• [DESCRIPTION OF THE TASK]
The string "Bower" appears in some lines of the entries that follow; copy each such line.

• [INPUT DATA]
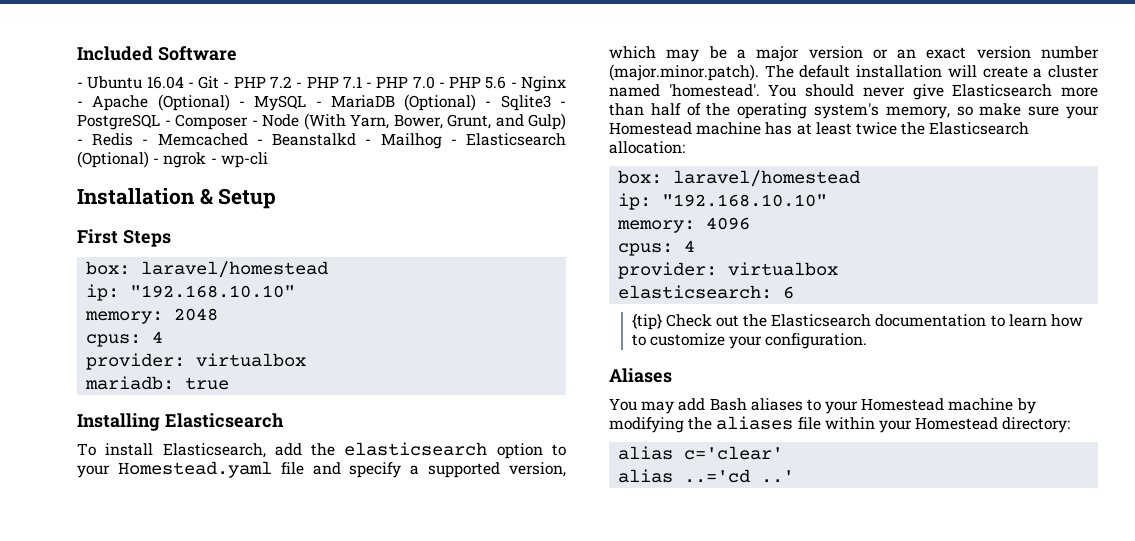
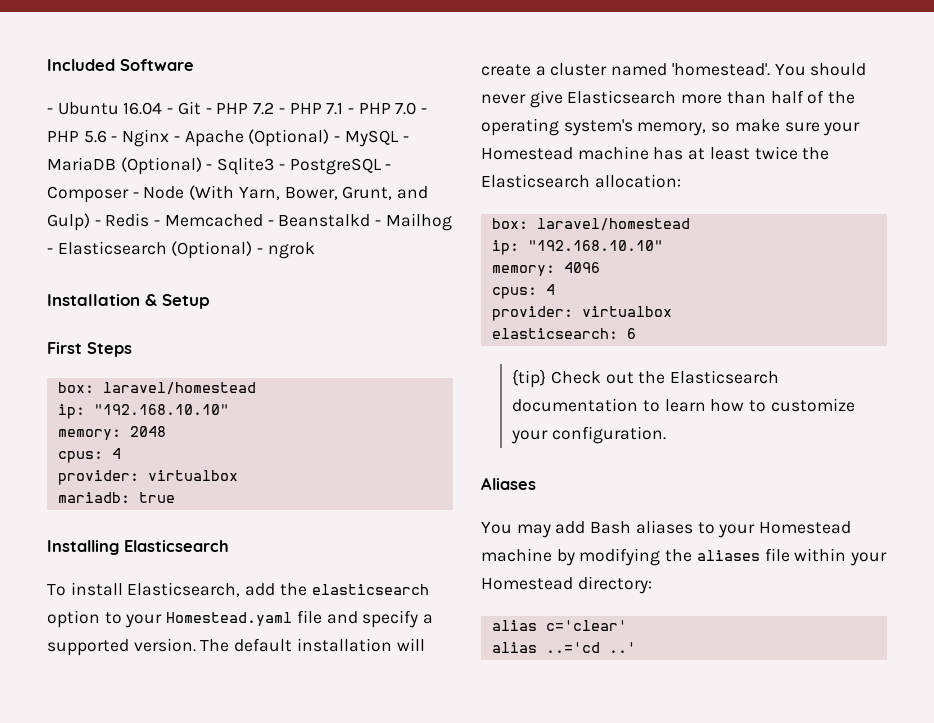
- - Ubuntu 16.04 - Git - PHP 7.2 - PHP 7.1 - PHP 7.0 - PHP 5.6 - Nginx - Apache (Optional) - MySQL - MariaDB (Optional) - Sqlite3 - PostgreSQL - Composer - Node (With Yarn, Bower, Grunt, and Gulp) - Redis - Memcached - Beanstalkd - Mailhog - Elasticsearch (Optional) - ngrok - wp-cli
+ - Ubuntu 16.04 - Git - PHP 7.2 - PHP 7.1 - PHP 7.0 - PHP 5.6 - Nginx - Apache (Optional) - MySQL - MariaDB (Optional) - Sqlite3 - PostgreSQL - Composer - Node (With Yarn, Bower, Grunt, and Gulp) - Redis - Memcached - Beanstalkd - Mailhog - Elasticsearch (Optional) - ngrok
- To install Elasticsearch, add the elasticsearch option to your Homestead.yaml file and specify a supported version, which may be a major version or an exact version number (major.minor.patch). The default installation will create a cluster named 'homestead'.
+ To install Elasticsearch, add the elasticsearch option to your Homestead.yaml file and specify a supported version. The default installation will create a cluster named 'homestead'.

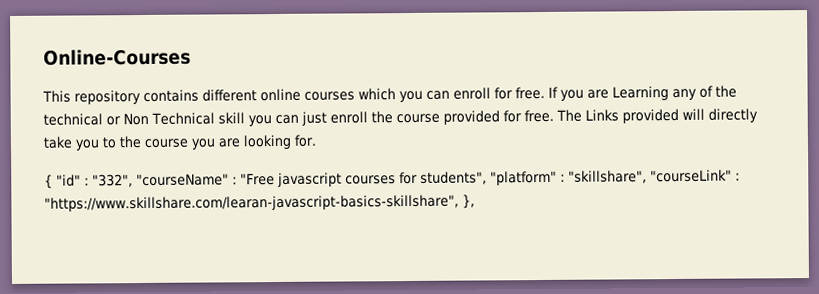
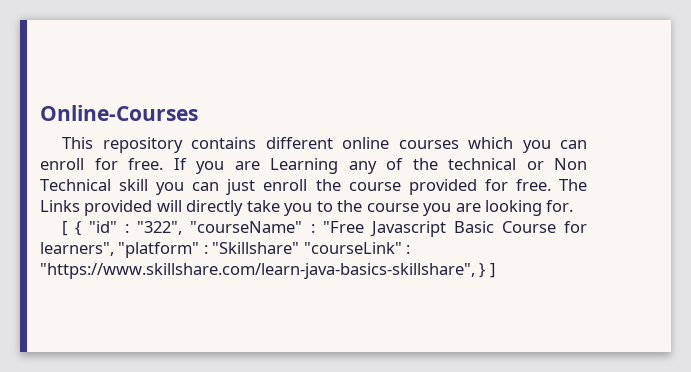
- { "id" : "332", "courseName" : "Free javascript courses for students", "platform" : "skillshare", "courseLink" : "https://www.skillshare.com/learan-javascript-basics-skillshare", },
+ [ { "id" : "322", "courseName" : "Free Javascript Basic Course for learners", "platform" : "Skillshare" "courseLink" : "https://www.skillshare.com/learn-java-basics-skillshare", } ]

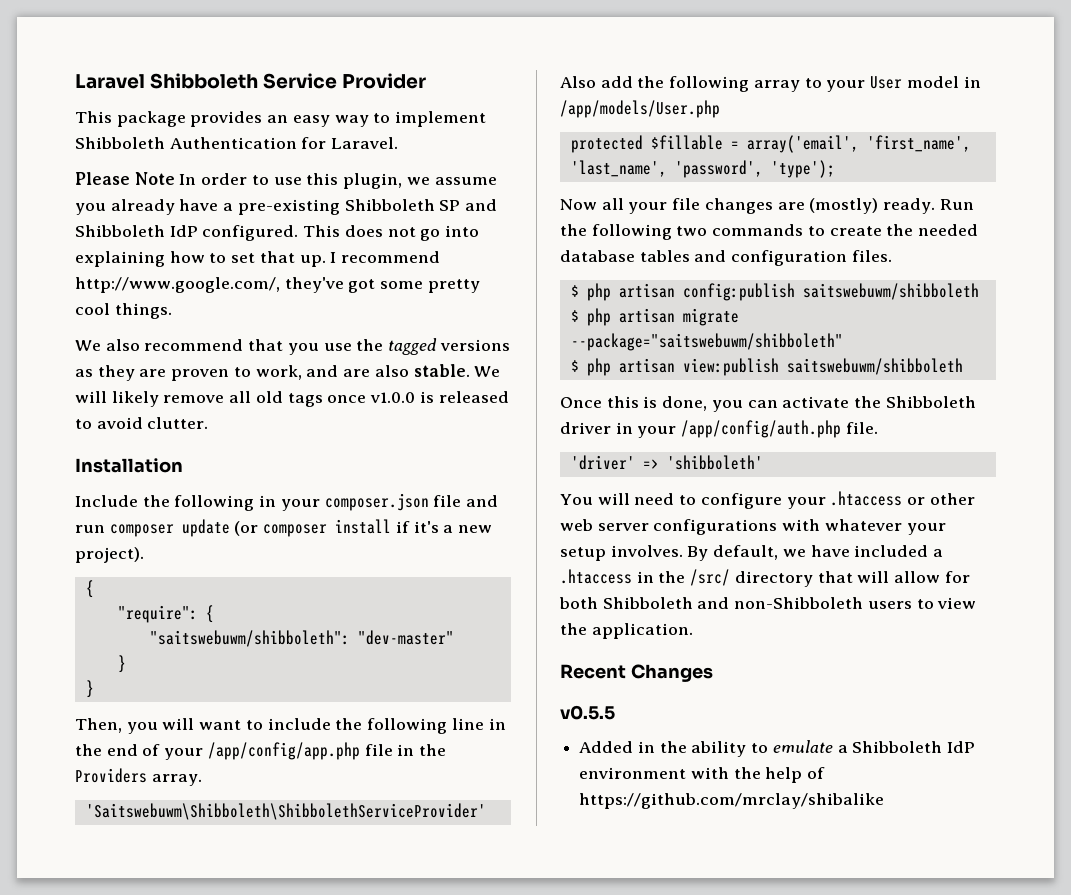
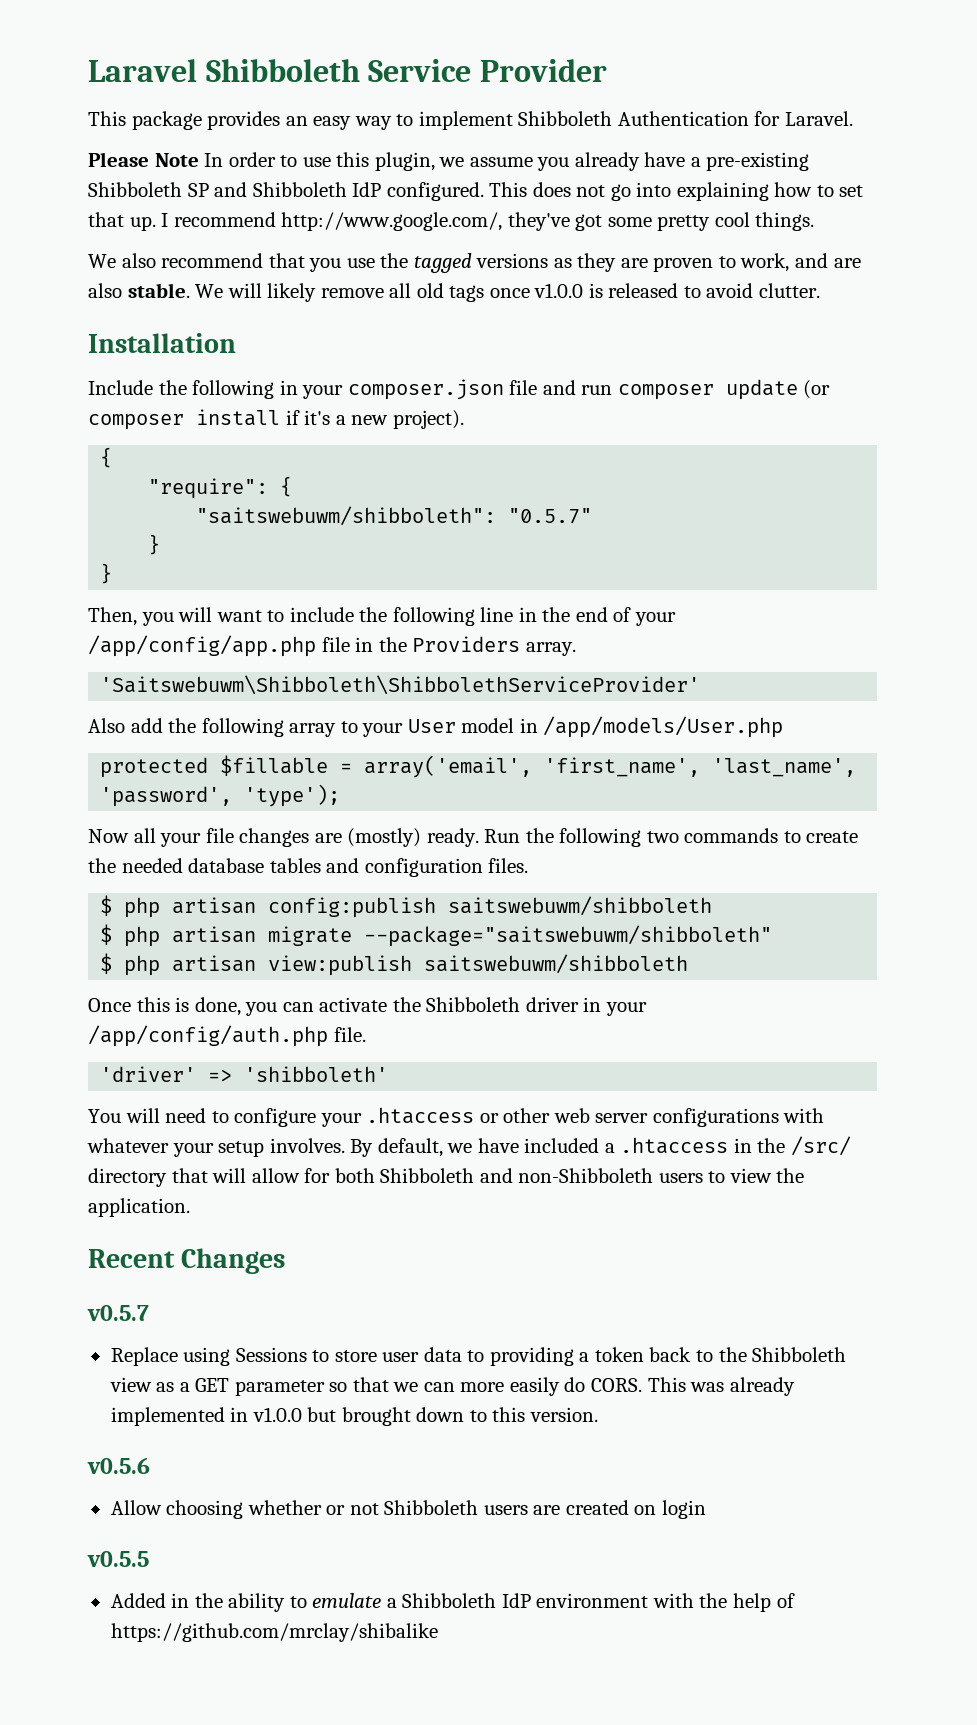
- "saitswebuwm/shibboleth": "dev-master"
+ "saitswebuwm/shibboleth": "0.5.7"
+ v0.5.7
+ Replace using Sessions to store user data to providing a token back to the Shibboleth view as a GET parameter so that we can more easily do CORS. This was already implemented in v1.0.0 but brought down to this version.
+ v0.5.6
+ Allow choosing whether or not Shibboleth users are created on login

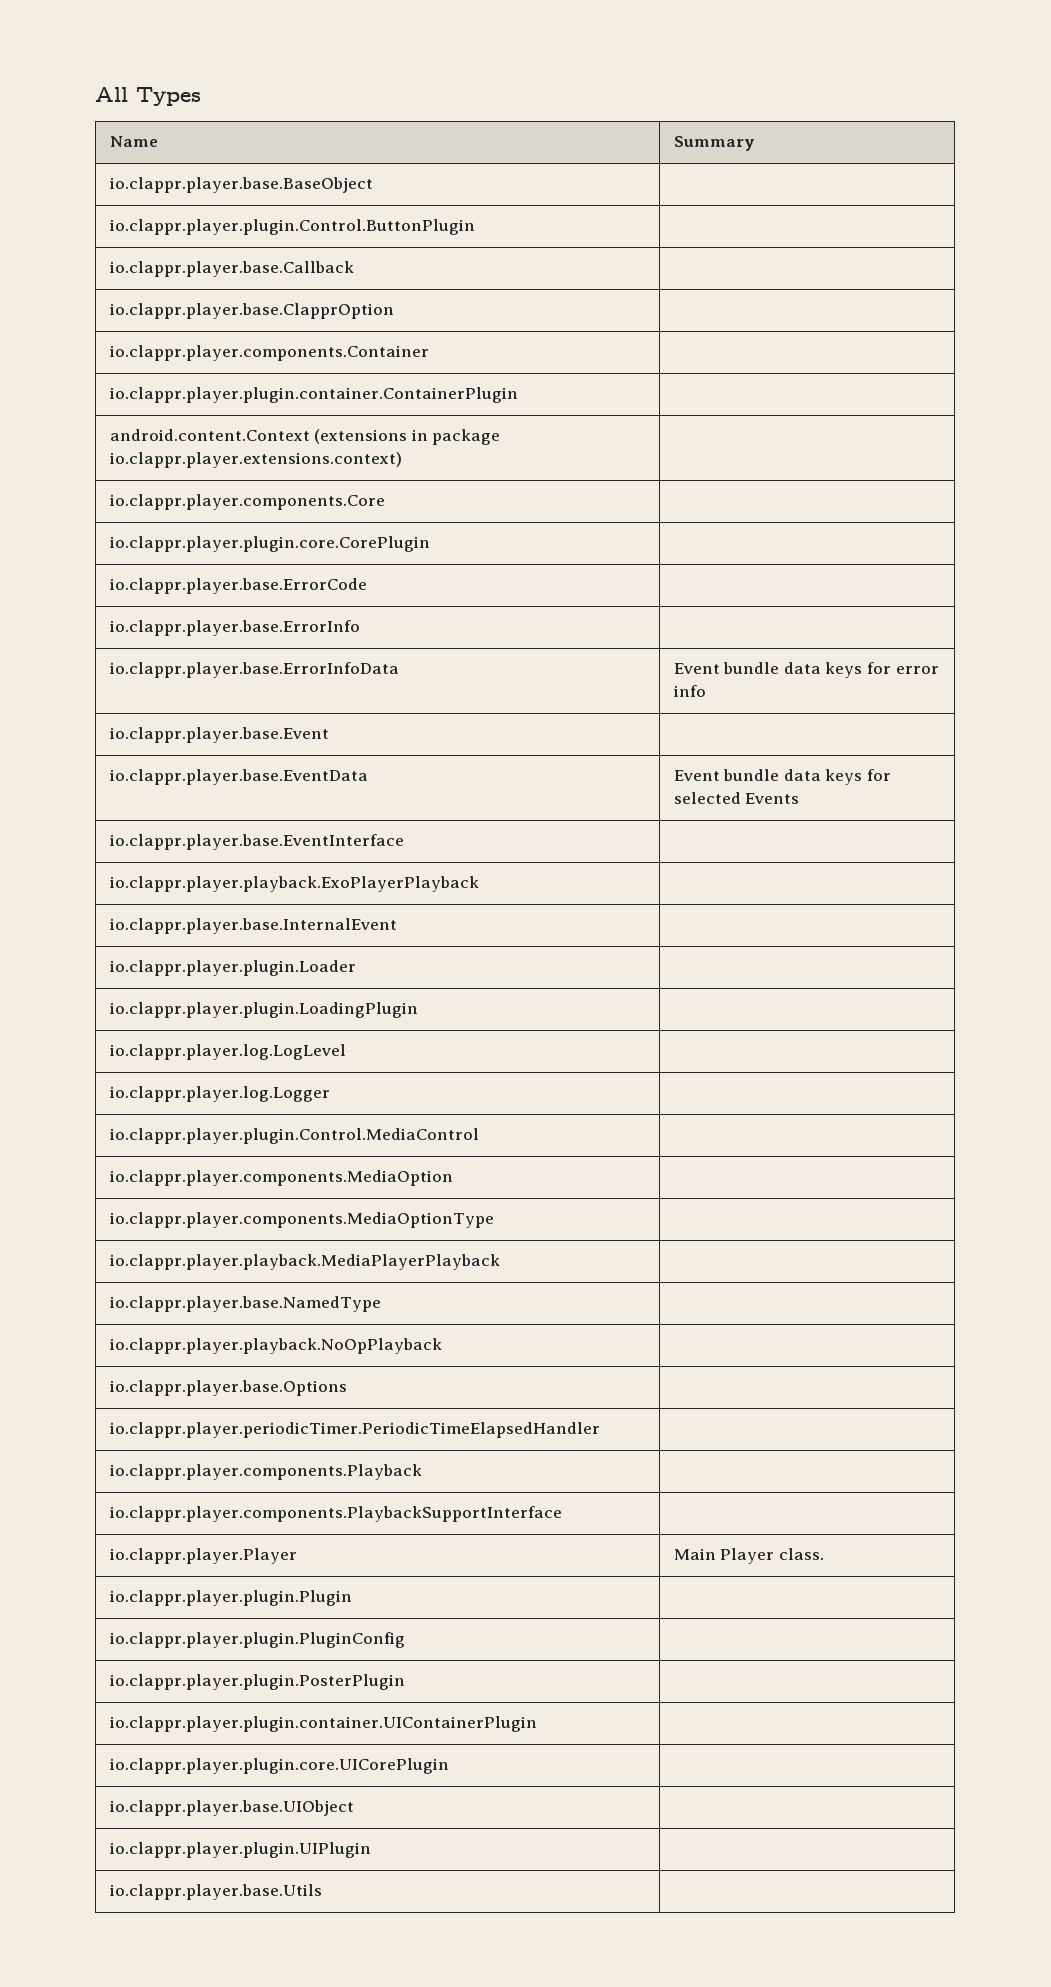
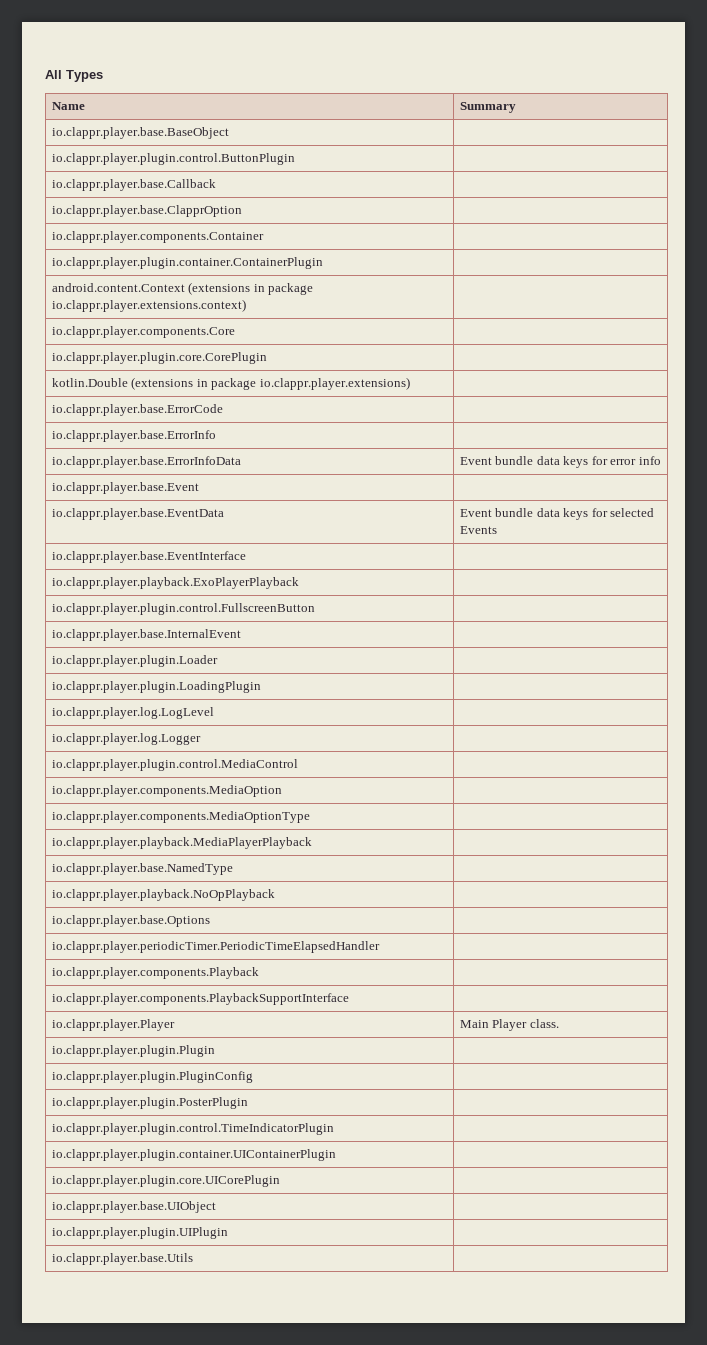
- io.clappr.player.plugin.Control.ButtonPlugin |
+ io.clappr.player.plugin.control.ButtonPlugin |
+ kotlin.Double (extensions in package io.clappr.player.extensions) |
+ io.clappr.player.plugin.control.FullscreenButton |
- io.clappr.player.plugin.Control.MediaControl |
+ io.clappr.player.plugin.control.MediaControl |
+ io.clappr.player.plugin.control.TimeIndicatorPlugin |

• [WORKED SOLUTION]
- - Ubuntu 16.04 - Git - PHP 7.2 - PHP 7.1 - PHP 7.0 - PHP 5.6 - Nginx - Apache (Optional) - MySQL - MariaDB (Optional) - Sqlite3 - PostgreSQL - Composer - Node (With Yarn, Bower, Grunt, and Gulp) - Redis - Memcached - Beanstalkd - Mailhog - Elasticsearch (Optional) - ngrok - wp-cli
+ - Ubuntu 16.04 - Git - PHP 7.2 - PHP 7.1 - PHP 7.0 - PHP 5.6 - Nginx - Apache (Optional) - MySQL - MariaDB (Optional) - Sqlite3 - PostgreSQL - Composer - Node (With Yarn, Bower, Grunt, and Gulp) - Redis - Memcached - Beanstalkd - Mailhog - Elasticsearch (Optional) - ngrok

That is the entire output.